→ What to work on: Go from the first line below to the one with "give-aways and promotions</div>" and print each line exactly.

Records contained in a dataset
━━━━
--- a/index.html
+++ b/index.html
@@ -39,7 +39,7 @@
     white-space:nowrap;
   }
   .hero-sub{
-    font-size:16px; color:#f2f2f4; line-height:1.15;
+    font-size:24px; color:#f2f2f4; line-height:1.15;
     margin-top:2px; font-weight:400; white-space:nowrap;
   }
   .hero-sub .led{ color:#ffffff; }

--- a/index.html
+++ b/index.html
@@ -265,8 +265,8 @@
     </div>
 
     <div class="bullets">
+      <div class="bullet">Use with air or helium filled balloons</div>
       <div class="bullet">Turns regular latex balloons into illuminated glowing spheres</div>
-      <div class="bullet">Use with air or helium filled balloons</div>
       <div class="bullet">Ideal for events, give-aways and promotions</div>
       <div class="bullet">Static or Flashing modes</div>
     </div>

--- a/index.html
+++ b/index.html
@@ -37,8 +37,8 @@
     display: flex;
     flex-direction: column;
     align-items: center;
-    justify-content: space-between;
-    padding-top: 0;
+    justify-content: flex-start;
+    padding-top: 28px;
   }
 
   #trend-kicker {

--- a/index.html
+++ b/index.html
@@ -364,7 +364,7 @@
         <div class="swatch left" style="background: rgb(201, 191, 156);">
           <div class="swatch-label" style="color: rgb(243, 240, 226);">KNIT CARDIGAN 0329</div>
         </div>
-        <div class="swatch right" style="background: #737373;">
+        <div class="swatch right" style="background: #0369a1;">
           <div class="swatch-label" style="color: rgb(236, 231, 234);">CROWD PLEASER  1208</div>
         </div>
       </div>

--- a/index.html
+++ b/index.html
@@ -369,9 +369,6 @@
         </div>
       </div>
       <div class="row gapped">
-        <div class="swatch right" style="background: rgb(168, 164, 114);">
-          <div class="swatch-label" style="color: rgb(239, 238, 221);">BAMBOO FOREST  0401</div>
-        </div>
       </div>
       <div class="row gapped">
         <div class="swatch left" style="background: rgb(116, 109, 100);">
━━━━
→ Task solution:
--- a/index.html
+++ b/index.html
@@ -39,7 +39,7 @@
     white-space:nowrap;
   }
   .hero-sub{
-    font-size:16px; color:#f2f2f4; line-height:1.15;
+    font-size:24px; color:#f2f2f4; line-height:1.15;
     margin-top:2px; font-weight:400; white-space:nowrap;
   }
   .hero-sub .led{ color:#ffffff; }

--- a/index.html
+++ b/index.html
@@ -265,8 +265,8 @@
     </div>
 
     <div class="bullets">
+      <div class="bullet">Use with air or helium filled balloons</div>
       <div class="bullet">Turns regular latex balloons into illuminated glowing spheres</div>
-      <div class="bullet">Use with air or helium filled balloons</div>
       <div class="bullet">Ideal for events, give-aways and promotions</div>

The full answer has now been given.